Imagine you want to consume the Twitter API in your web application and you are using something like Phoenix or Rails. At some point, a web request will come-in, which will be dispatched to a controller which will invoke the external API. Let’s imagining this is happening directly from the controller:

defmodule MyApp.MyController do
  def show(conn, %{"username" => username}) do
    # ...
    MyApp.TwitterClient.get_username(username)
    # ...
  end
end

The code may work as expected but, when it comes to make the tests pass, a common practice is to just go ahead and mock (warning! mock as a verb!) the underlying HTTPClient used by MyApp.TwitterClient:

mock(HTTPClient, :get, to_return: %{..., "username" => "josevalim", ...})

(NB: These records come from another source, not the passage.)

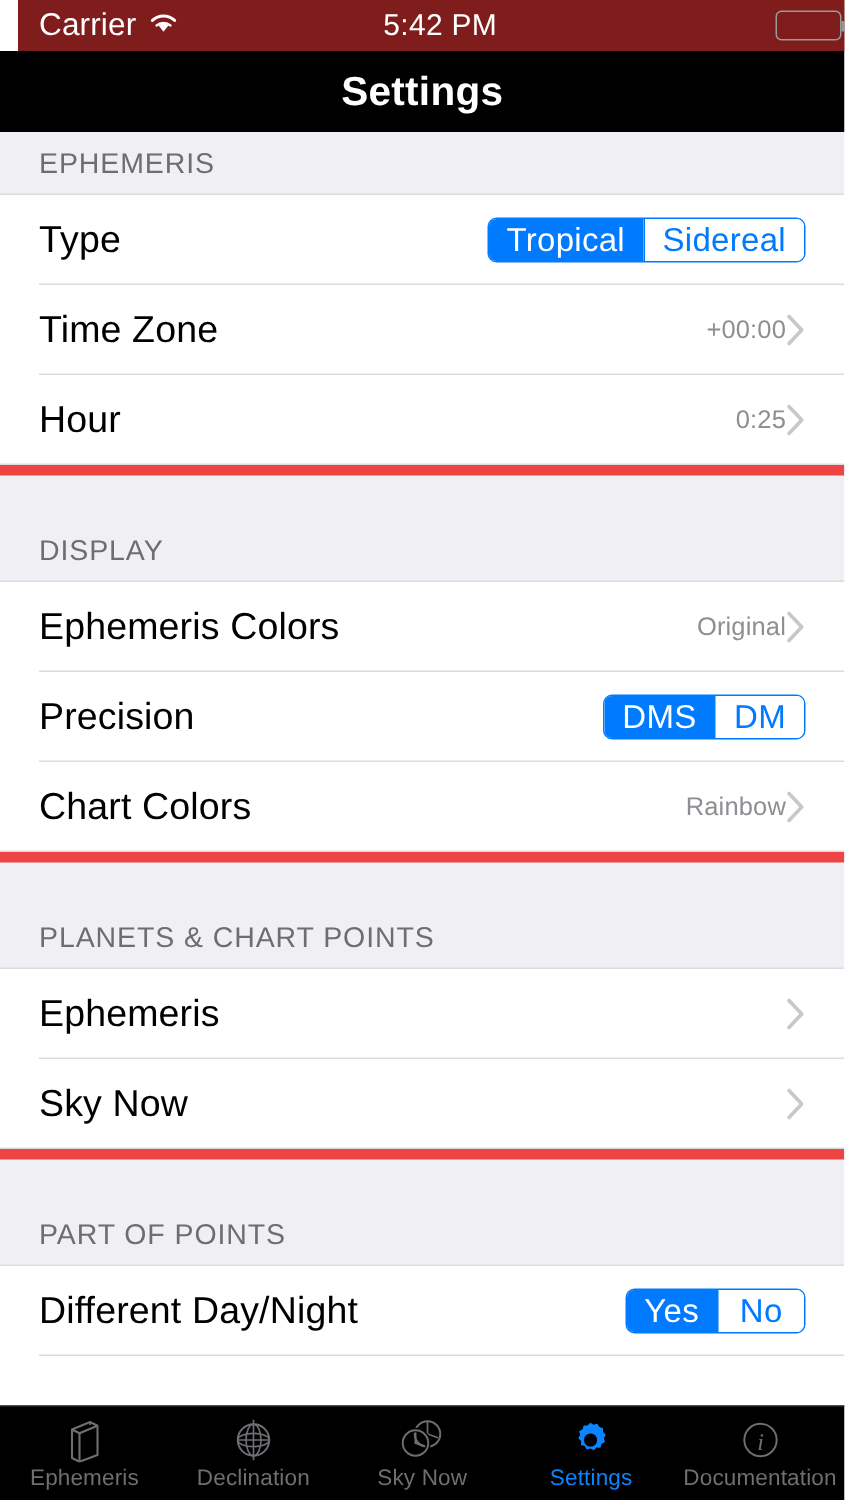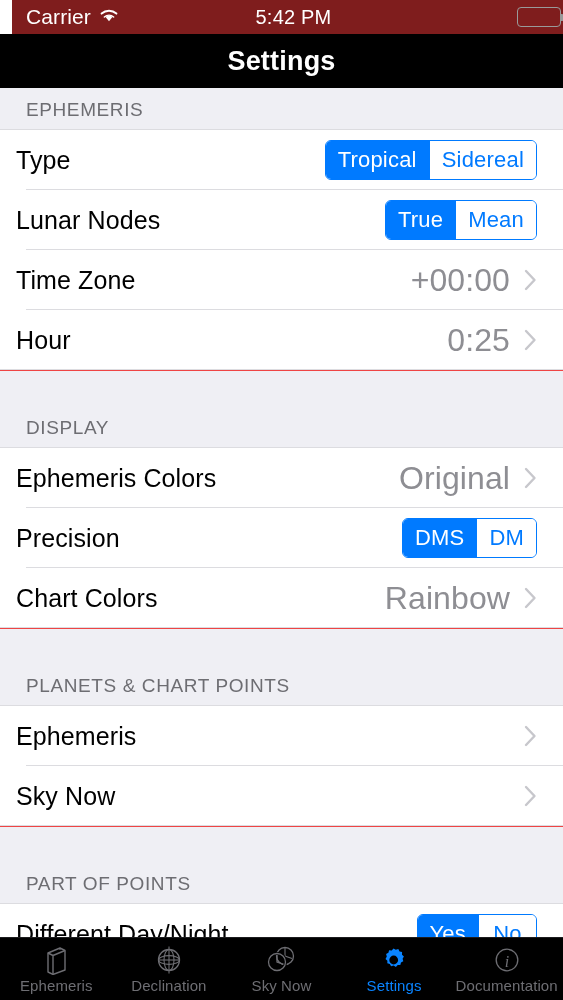--- a/index.html
+++ b/index.html
@@ -70,54 +70,53 @@
   .section-header {
     background: #efeff4;
     border-bottom: 1px solid #dcdce0;
     display: flex; align-items: flex-end;
     padding: 0 0 8px 26px;
     color: #6d6d72;
     font-size: 19px;
     letter-spacing: .6px;
   }
   .section-header.first { height: 42px; border-top: none; }
-  .section-header.gap { height: 78px; border-top: 1px solid #ef4444; }
+  .section-header.gap { height: 78px; border-top: 7px solid #ef4444; }
 
   .row {
     position: relative;
     height: 60px;
     background: #ffffff;
     display: flex; align-items: center;
-    padding: 0 26px 0 16px;
+    padding: 0 26px 0 26px;
   }
   .row::after {
     content: "";
     position: absolute; left: 26px; right: 0; bottom: 0;
     height: 1px; background: #dcdce0;
   }
   .row.last::after { left: 0; }
   .row-label {
     font-size: 25px; color: #000000; flex: 1;
     letter-spacing: .1px;
   }
   .row-value {
-    font-size: 32px; color: #8e8e93;
-    margin-right: 14px;
+    font-size: 17px; color: #8e8e93;
     letter-spacing: .1px;
   }
   .chevron { width: 13px; height: 22px; flex: none; }
   .chevron path { stroke: #c7c7cc; stroke-width: 2.4; fill: none; stroke-linecap: round; stroke-linejoin: round; }
 
   
   .segmented {
     display: inline-flex;
     border: 1.5px solid #007aff;
     border-radius: 6px;
     overflow: hidden;
-    height: 40px;
+    height: 30px;
     align-items: stretch;
   }
   .segment {
     display: flex; align-items: center; justify-content: center;
     padding: 0 12px;
     font-size: 22px;
     color: #007aff;
     background: #ffffff;
     min-width: 58px;
     letter-spacing: .2px;
@@ -178,27 +177,20 @@
     <div class="section-header first">EPHEMERIS</div>
 
     <div class="row">
       <span class="row-label">Type</span>
       <span class="segmented">
         <span class="segment selected">Tropical</span>
         <span class="segment">Sidereal</span>
       </span>
     </div>
 
-    <div class="row">
-      <span class="row-label">Lunar Nodes</span>
-      <span class="segmented">
-        <span class="segment selected">True</span>
-        <span class="segment">Mean</span>
-      </span>
-    </div>
 
     <div class="row">
       <span class="row-label">Time Zone</span>
       <span class="row-value">+00:00</span>
       <svg class="chevron" viewBox="0 0 13 22">
           <path d="M2 2 L10.5 11 L2 20"></path>
         </svg>
     </div>
 
     <div class="row last">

You proceed to use the same technique in a couple other places and your unit and integration test suites pass. Time to move on?

Not so fast. The whole problem with mocking the HTTPClient is that you just coupled your application to that particular HTTPClient. For example, if you decide to use a new and faster HTTP client, a good part of your integration test suite will now fail because it all depends on mocking HTTPClient itself, even when the application behaviour is the same. In other words, the mechanics changed, the behaviour is the same, but your tests fail anyway. That’s a bad sign.

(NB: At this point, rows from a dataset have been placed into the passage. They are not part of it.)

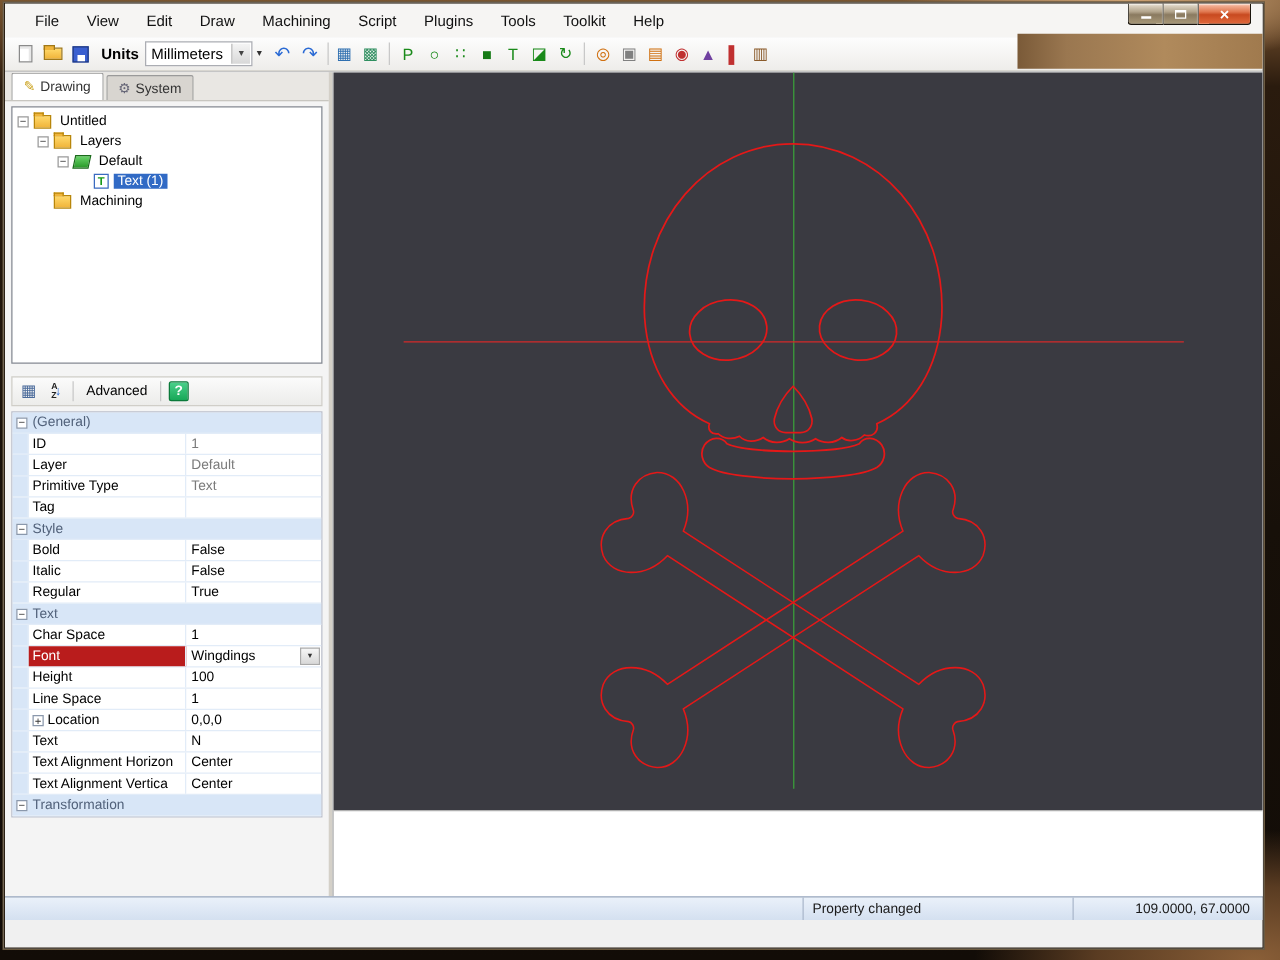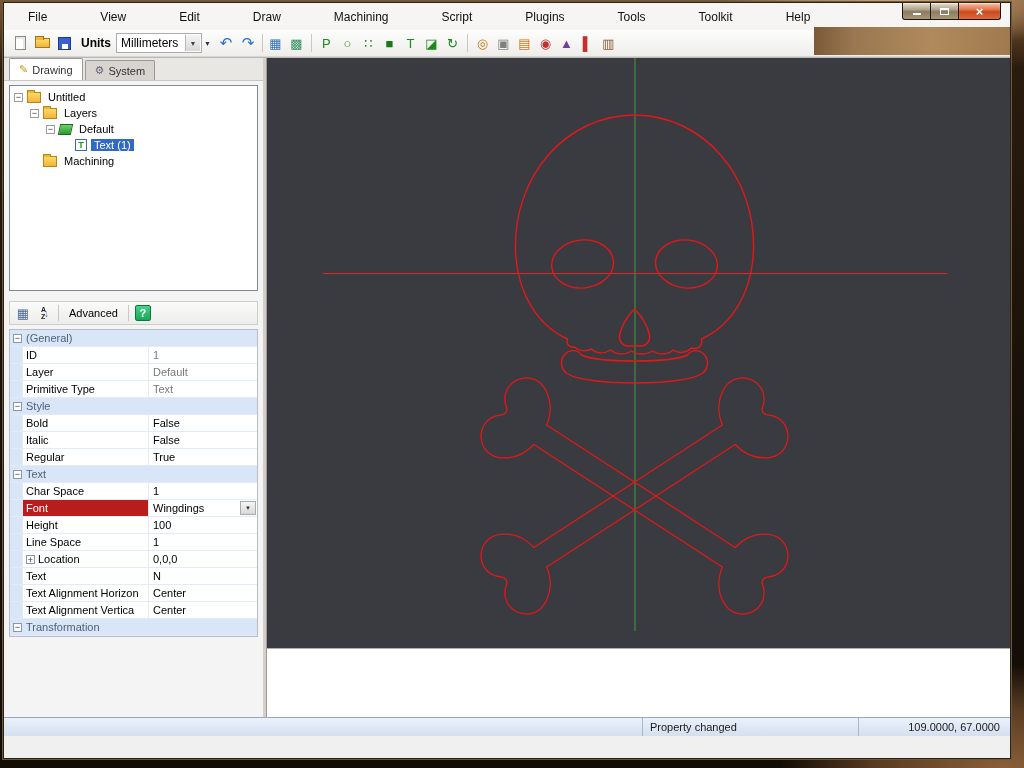--- a/index.html
+++ b/index.html
@@ -32,21 +32,21 @@
     background:linear-gradient(180deg,#e8dfd0 0%,#b2a48c 40%,#8a7a60 55%,#a89878 100%);
     box-shadow:inset 0 1px 1px rgba(255,255,255,.55); }
   .winbtn.min { width:29px; border-radius:0 0 0 3px; }
   .winbtn.max { width:27px; border-left:none; border-right:none; }
   .winbtn.close { width:43px; border-radius:0 0 3px 0; font-size:13px; font-weight:bold;
     background:linear-gradient(180deg,#f8c0a8 0%,#e07850 40%,#c84a20 55%,#e0683a 100%); }
   .min-glyph { width:8px; height:2px; background:#fff; display:block; margin-top:6px; }
   .max-glyph { width:9px; height:7px; border:1px solid #fff; border-top-width:2px; display:block; }
 
   
-  .menubar { height:27px; flex:none; background:#f6f5f3; display:flex; align-items:center; padding-left:13px;gap:31px; }
+  .menubar { height:27px; flex:none; background:#f6f5f3; display:flex; align-items:center; padding-left:13px; }
   .menu-item { padding:4px 11px; font-size:12px; color:#111; }
   .toolbar { height:27px; flex:none; background:linear-gradient(#fdfdfd,#eeedea);
     border-bottom:1px solid #d8d6d0; display:flex; align-items:center; padding-left:5px; gap:0; }
   .tbtn { width:22px; height:22px; display:flex; align-items:center; justify-content:center; flex:none; }
   .ic-page { width:11px; height:14px; background:#fff; border:1px solid #8a8a8a; box-shadow:inset -2px 2px 0 #e8e8e8; }
   .ic-folder { width:15px; height:10px; background:linear-gradient(#ffd96a,#f0b43a); border:1px solid #a07818; position:relative; }
   .ic-folder:before { content:""; position:absolute; left:-1px; top:-3px; width:7px; height:3px;
     background:#f0b43a; border:1px solid #a07818; border-bottom:none; }
   .ic-floppy { width:13px; height:13px; background:#3a5fd0; border:1px solid #203a80; position:relative; }
   .ic-floppy:before { content:""; position:absolute; left:3px; bottom:0; width:6px; height:5px; background:#fff; }
@@ -286,20 +286,27 @@
               <span class="pname">Layer</span>
               <span class="pvalue ro">
                 <span>Default</span>
               </span>
             </div>
             <div class="prow">
               <span class="gutter"></span>
               <span class="pname">Primitive Type</span>
               <span class="pvalue ro">
                 <span>Text</span>
+              </span>
+            </div>
+            <div class="prow">
+              <span class="gutter"></span>
+              <span class="pname">Tag</span>
+              <span class="pvalue">
+                <span></span>
               </span>
             </div>
             <div class="prow section">
               <span class="sexp">−</span>
               <span class="slabel">Style</span>
             </div>
             <div class="prow">
               <span class="gutter"></span>
               <span class="pname">Bold</span>
               <span class="pvalue">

Furthermore, because mocks like the one above change modules globally, they are particularly aggravating in Elixir as changing global values means you can no longer run that part of your test suite concurrently.

The solution

Instead of mocking the whole HTTPClient, we could replace the Twitter client (MyApp.TwitterClient) with something else during tests. Let’s explore how the solution would look like in Elixir.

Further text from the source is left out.